Is this movement expanding to places where the Foundation doesn’t work?

It is spreading.

The foundations and donors who have joined us in this work in recent years are expanding it beyond the relatively few countries in which we operate. They’re moving across sub-Saharan Africa, across south Asia, and across central Asia. The Global Partnership for Education now has more than forty countries eligible for its work and has established a goal for learning as well as for access. The Global Partnership alone has committed about $2 billion for this purpose, and other agencies are putting in their own funds. This is an amazing story of how a relatively small initiative has expanded dramatically.

What are your hopes for the new United Nations Millennium Development Goals?

Currently, there are goals within the education field and some outside it. Within the field are goals called Education for All, set to expire in 2015. They provided a good framework, but were fuzzy about the centrality of learning. We’d like to see the new learning goals set specific targets for early childhood, primary, and post-primary education.

For the broader international development goals, which will be agreed to when the Millennium Development Goals expire in 2015, we’d like to ensure that education remains prominent.

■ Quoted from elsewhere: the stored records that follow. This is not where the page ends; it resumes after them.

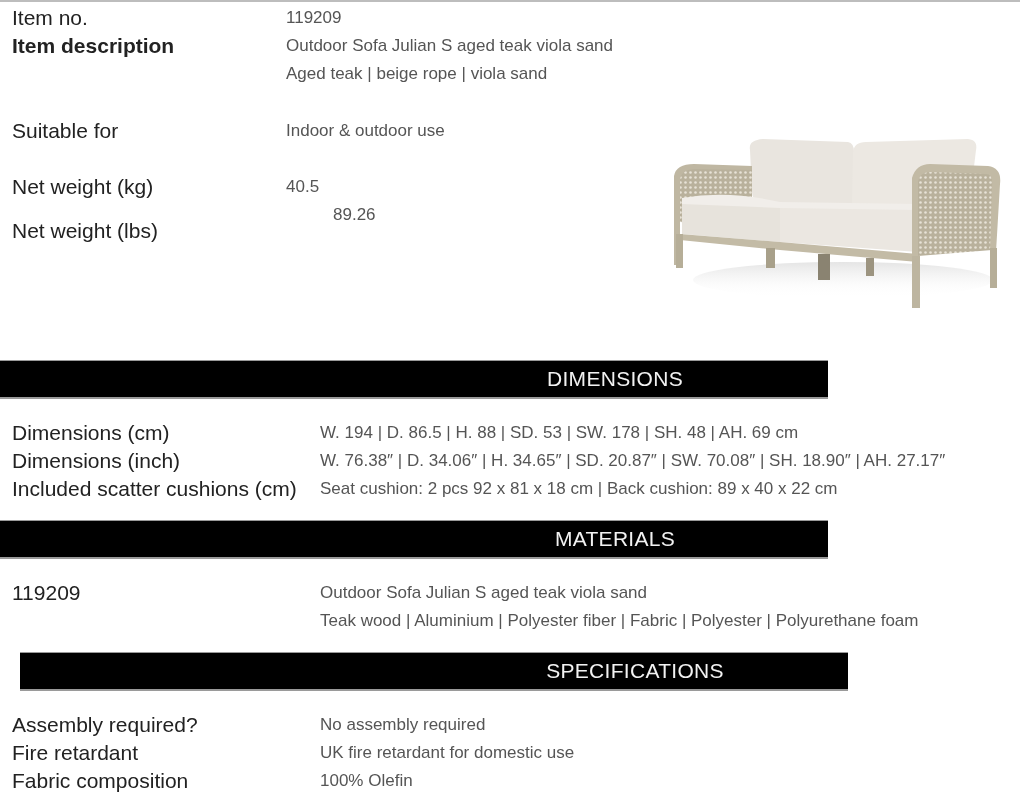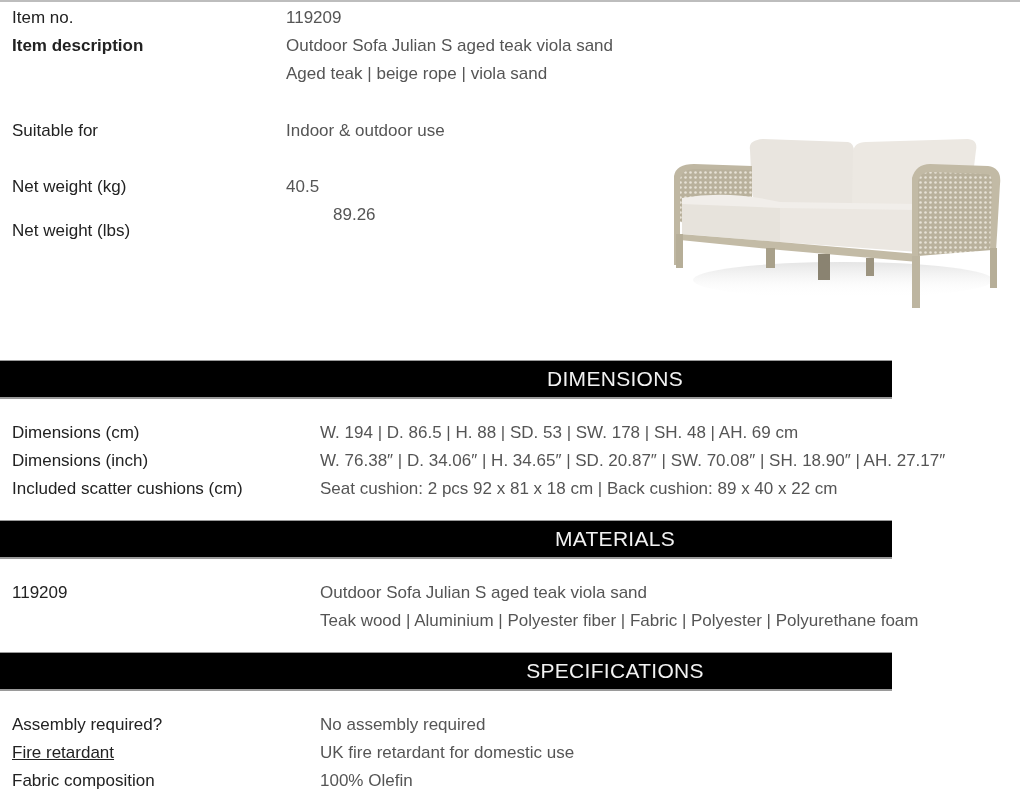--- a/index.html
+++ b/index.html
@@ -19,7 +19,7 @@
     .label {
       position: absolute;
       left: 12px;
-      font-size: 17px;
+      font-size: 21px;
       color: #222222;
       line-height: 20px;
       white-space: nowrap;

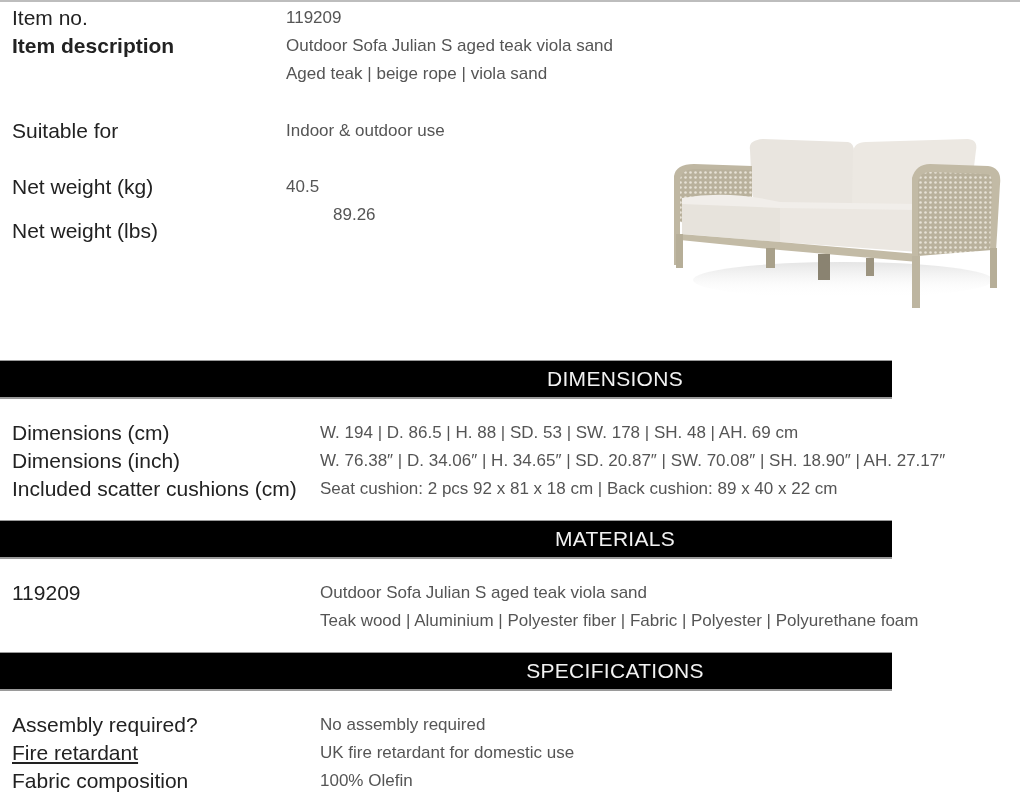--- a/index.html
+++ b/index.html
@@ -36,7 +36,7 @@
     .section-bar {
       position: absolute;
       left: 0;
-      width: 892px;
+      width: 828px;
       height: 39px;
       background: #000000;
       border-top: 1px solid #9a9a9a;

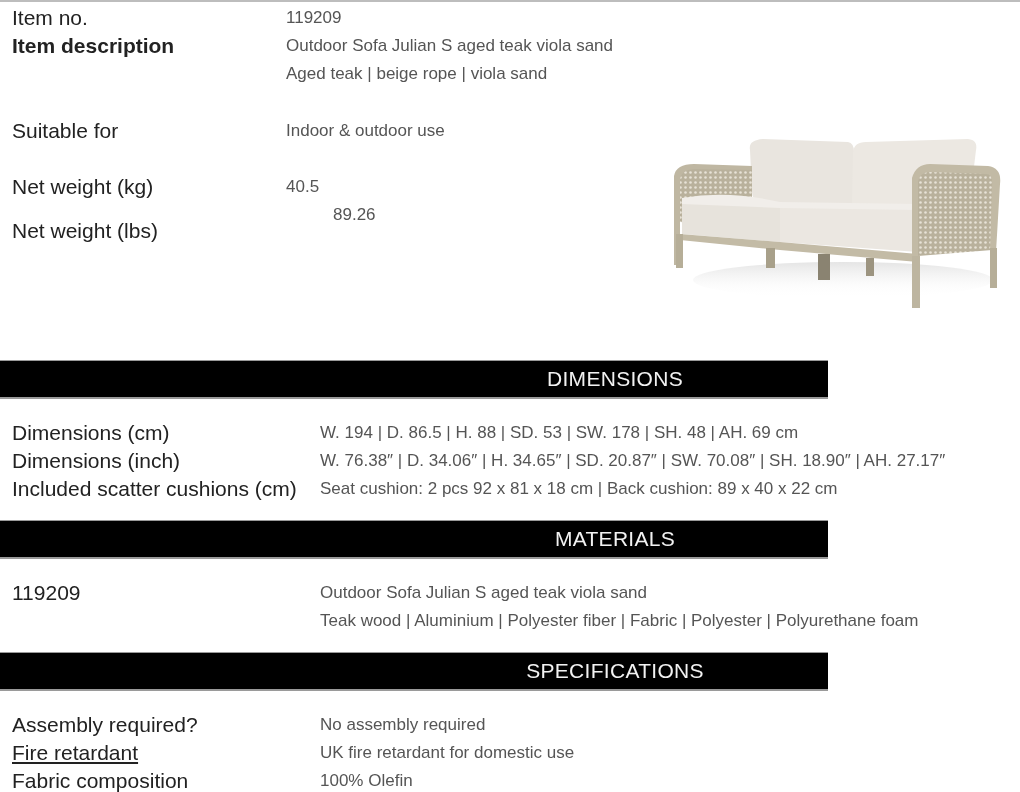--- a/index.html
+++ b/index.html
@@ -145,7 +145,7 @@
     <span class="value v-sec" style="top:609px;">Teak wood | Aluminium | Polyester fiber | Fabric | Polyester | Polyurethane foam</span>
   </div>
 
-  <div class="section-bar" style="top:650px;">
+  <div class="section-bar" style="top:650px;margin-left:20px;">
     <span class="section-title">SPECIFICATIONS</span>
   </div>
   <div>

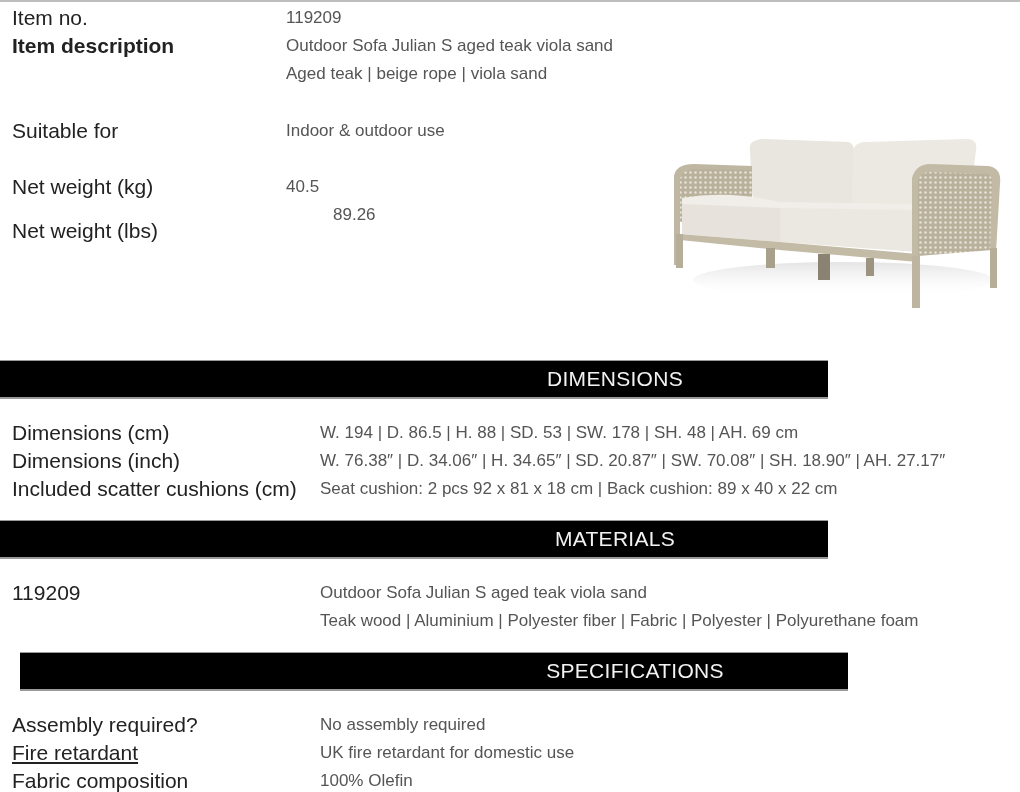--- a/index.html
+++ b/index.html
@@ -152,7 +152,7 @@
     <span class="label" style="top:713px;">Assembly required?</span>
     <span class="value v-sec" style="top:713px;text-align:right;">No assembly required</span>
 
-    <span class="label" style="top:741px;text-decoration:underline;">Fire retardant</span>
+    <span class="label" style="top:741px;">Fire retardant</span>
     <span class="value v-sec" style="top:741px;">UK fire retardant for domestic use</span>
 
     <span class="label" style="top:769px;">Fabric composition</span>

We’re confident that that our grantees will make progress on this. We’ve given grants to the Brookings Institution and UNESCO, which are leading a learning task force to develop recommendations on how to measure learning to inform new goals.

Last question: what does success look like?  

I’m going to describe a modest definition: going to a lower primary school classroom in rural sub-Saharan Africa, or in one of India’s very populous states, and seeing a majority of the students on the path toward reading. Success in the long term will be when children in any random school you enter are able to write coherent sentences and read a passage, not just recite it from memory. In short, success looks like children who are learning.